Work order:
The copy has to match the records word for word and include no pictures.

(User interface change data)
══════════════════════════════

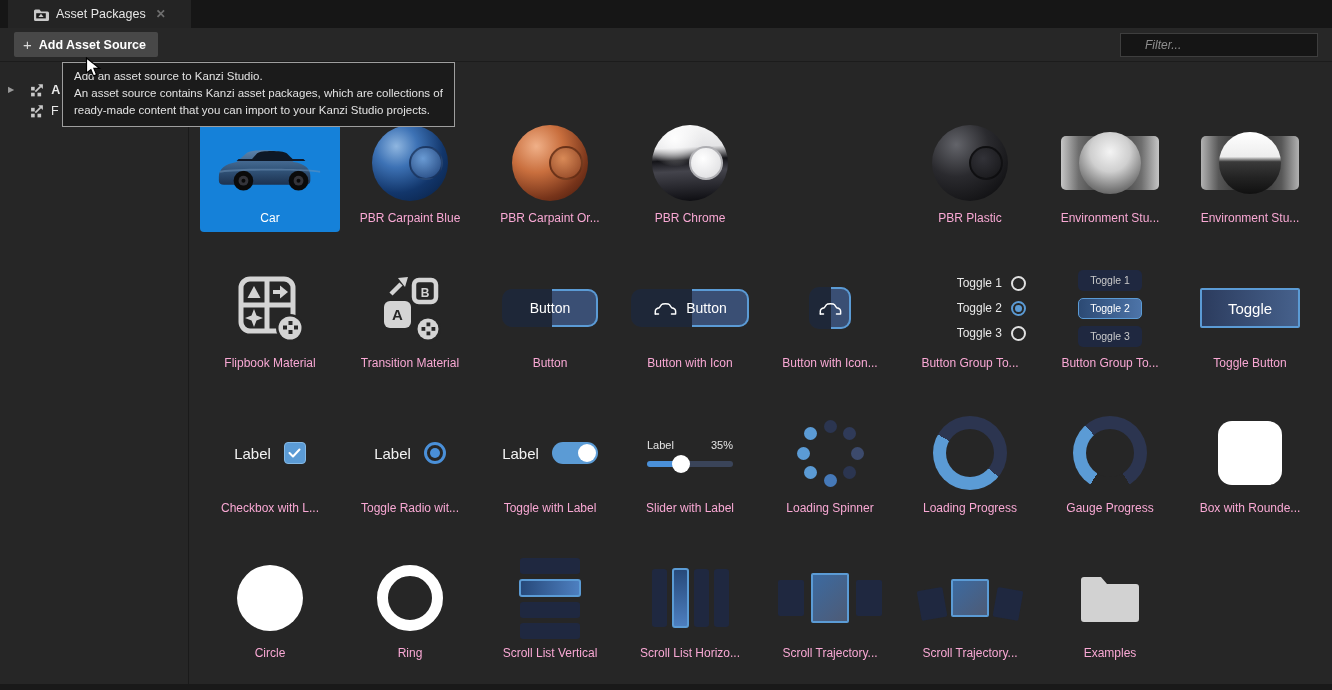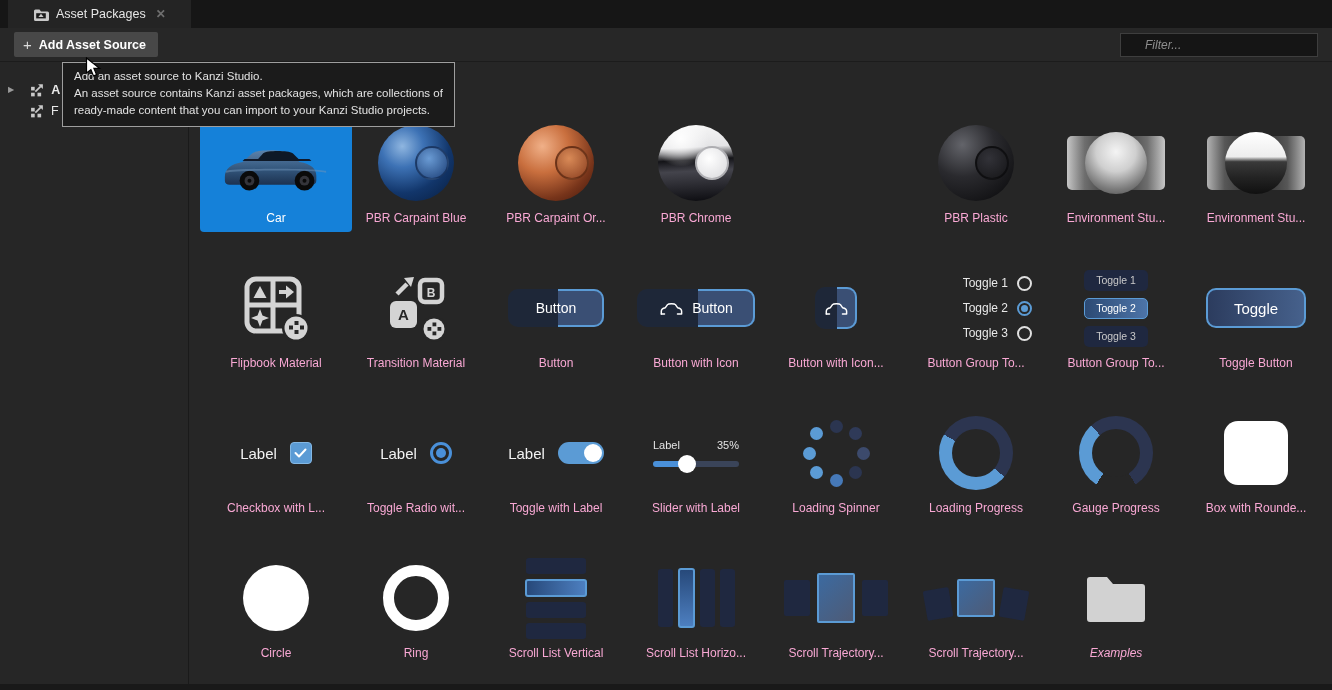--- a/index.html
+++ b/index.html
@@ -41,7 +41,7 @@
   .cursor { position:absolute; left:85px; top:57px; z-index:60; }
 
   
-  .cell { position:absolute; width:152px; height:110px; }
+  .cell { position:absolute; width:140px; height:110px; }
   .cell.selected { background:#1581d9; border-radius:4px; }
   .cell-icon { height:82px; display:flex; align-items:center; justify-content:center; position:relative; }
   .cell-label { height:28px; display:flex; align-items:center; justify-content:center;

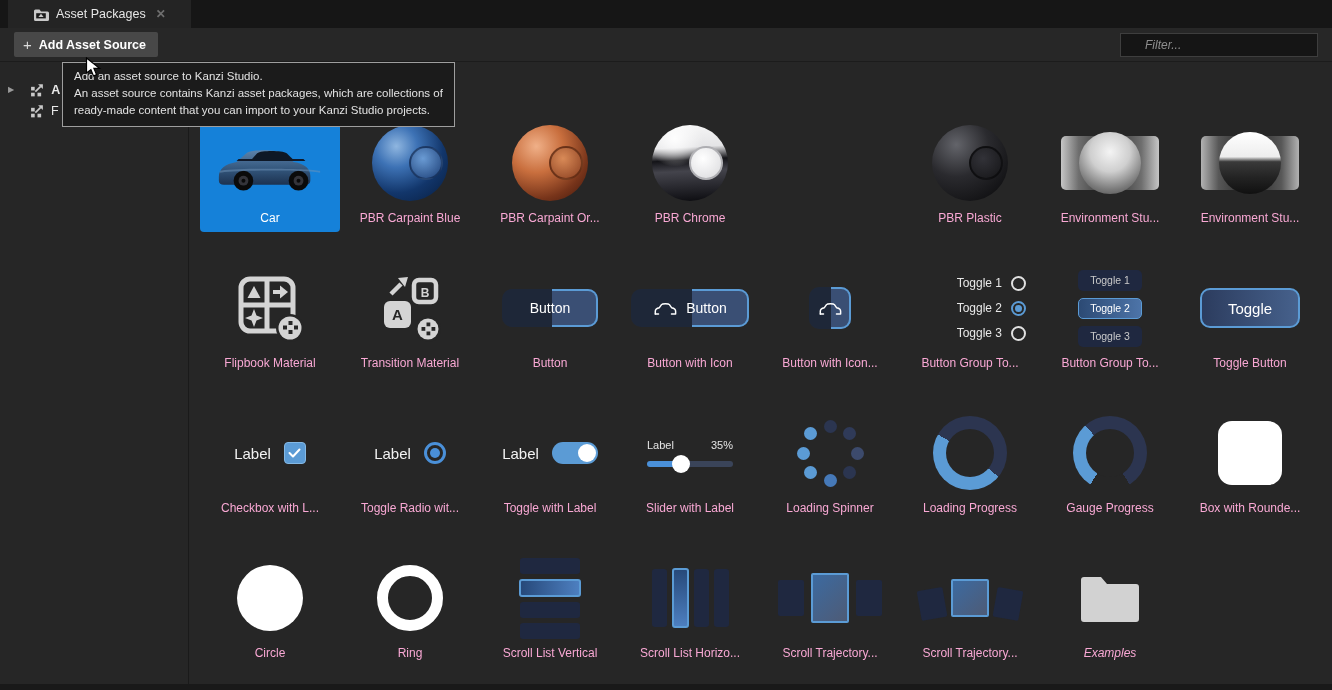--- a/index.html
+++ b/index.html
@@ -79,7 +79,7 @@
     background:linear-gradient(90deg,#1e2738 0,#1e2738 52%,#3a4f74 52%,#3a4f74 100%); }
   .half-border { position:absolute; right:0; top:0; bottom:0; width:48%;
     border:2px solid #5b9bd5; border-left:none; border-radius:0 10px 10px 0; pointer-events:none; }
-  .toggle-big { width:100px; height:40px; border-radius:10px; border:2px solid #5b9bd5;
+  .toggle-big { width:100px; height:40px; border-radius:2px; border:2px solid #5b9bd5;
     background:linear-gradient(90deg,#2c3c5e,#46618c); color:#fff; font-size:15px;
     display:flex; align-items:center; justify-content:center; }
 

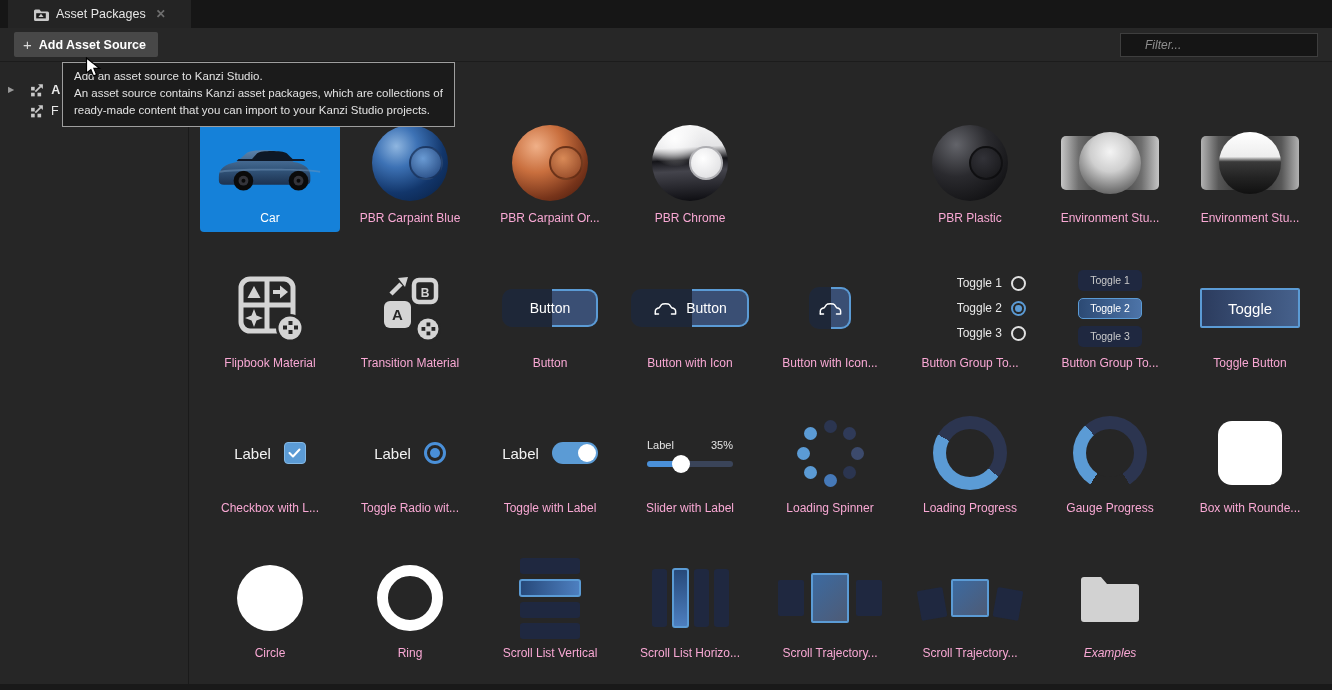--- a/index.html
+++ b/index.html
@@ -546,7 +546,7 @@
     <div class="cell-label">Scroll Trajectory...</div>
   </div>
 
-  <div class="cell" style="left:1040px; top:557px;font-style:italic;">
+  <div class="cell" style="left:1040px; top:557px;">
     <div class="cell-icon">
       <svg width="62" height="50" viewBox="0 0 62 50">
         <path d="M2 46 V7 q0-3 3-3 h17 l6 7 h29 q3 0 3 3 v32 q0 3-3 3 H5 q-3 0-3-3 z" fill="#d2d2d2"></path>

══════════════════════════════

Solution for this task:
--- a/index.html
+++ b/index.html
@@ -41,7 +41,7 @@
   .cursor { position:absolute; left:85px; top:57px; z-index:60; }
 
   
-  .cell { position:absolute; width:152px; height:110px; }
+  .cell { position:absolute; width:140px; height:110px; }
   .cell.selected { background:#1581d9; border-radius:4px; }
   .cell-icon { height:82px; display:flex; align-items:center; justify-content:center; position:relative; }
   .cell-label { height:28px; display:flex; align-items:center; justify-content:center;

--- a/index.html
+++ b/index.html
@@ -79,7 +79,7 @@
     background:linear-gradient(90deg,#1e2738 0,#1e2738 52%,#3a4f74 52%,#3a4f74 100%); }
   .half-border { position:absolute; right:0; top:0; bottom:0; width:48%;
     border:2px solid #5b9bd5; border-left:none; border-radius:0 10px 10px 0; pointer-events:none; }
-  .toggle-big { width:100px; height:40px; border-radius:10px; border:2px solid #5b9bd5;
+  .toggle-big { width:100px; height:40px; border-radius:2px; border:2px solid #5b9bd5;
     background:linear-gradient(90deg,#2c3c5e,#46618c); color:#fff; font-size:15px;
     display:flex; align-items:center; justify-content:center; }
 

--- a/index.html
+++ b/index.html
@@ -546,7 +546,7 @@
     <div class="cell-label">Scroll Trajectory...</div>
   </div>
 
-  <div class="cell" style="left:1040px; top:557px;font-style:italic;">
+  <div class="cell" style="left:1040px; top:557px;">
     <div class="cell-icon">
       <svg width="62" height="50" viewBox="0 0 62 50">
         <path d="M2 46 V7 q0-3 3-3 h17 l6 7 h29 q3 0 3 3 v32 q0 3-3 3 H5 q-3 0-3-3 z" fill="#d2d2d2"></path>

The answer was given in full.